= Siberian Academy of Physical Culture =

University in Omsk, Russia

Siberian State University of Physical Culture and Sport a (Сибирский государственный университет физической культуры и спорта), shortly named as SibGUFK, is a university located in Omsk, Russia.

== History ==
The university was founded in 1950 and originally named as Omsk State Institute of Physical Culture. The first building given to the Institute was not applicable for sport needs at all because there were no gymnasium and lecture hall.

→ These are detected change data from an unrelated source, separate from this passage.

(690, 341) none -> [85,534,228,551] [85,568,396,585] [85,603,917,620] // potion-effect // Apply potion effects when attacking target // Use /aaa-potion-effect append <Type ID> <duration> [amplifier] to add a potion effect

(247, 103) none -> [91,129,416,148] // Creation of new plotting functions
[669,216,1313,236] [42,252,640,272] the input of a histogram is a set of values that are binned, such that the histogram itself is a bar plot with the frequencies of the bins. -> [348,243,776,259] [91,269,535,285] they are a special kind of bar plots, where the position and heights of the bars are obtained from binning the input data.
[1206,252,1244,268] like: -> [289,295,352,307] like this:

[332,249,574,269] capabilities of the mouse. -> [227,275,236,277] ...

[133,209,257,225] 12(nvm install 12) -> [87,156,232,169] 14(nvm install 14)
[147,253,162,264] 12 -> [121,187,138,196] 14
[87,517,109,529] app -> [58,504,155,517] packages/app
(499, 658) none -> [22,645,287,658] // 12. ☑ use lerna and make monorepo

In 1994 the institute was renamed into Siberian State Academy of Physical Culture and Sport. In 2003 it has got the status of university. During the all years the university has trained about 40 000 specialists, among which there are more than 50 winners and medalists of The Olympic Games. The most famous are such sportsmen, as Sergey Shelpakov (the Moscow Olympic Games 100 kilometers team race winner), Yuri Muchin (the Barcelona Olympic Games 4 × 200 meter freestyle relay winner), Alexey Tishchenko (the Athens Olympic Games featherweight boxing winner and the Beijing Olympic Games lightweight boxing winner), Alexander Bessmertnykh (the Sochi Olympic Games men's team relay silver medalist) and others.

== Faculties ==
The university provides Bachelor programs, Master's programs and postgraduate (PhD) programs. There are 4 faculties in the university:

- Faculty of Physical Culture
- Faculty of Sports
- Faculty of Science and Education
- Faculty of Correspondent and Distance Learning

== Campus ==
The University Campus includes three dormitories, two of them were renovated.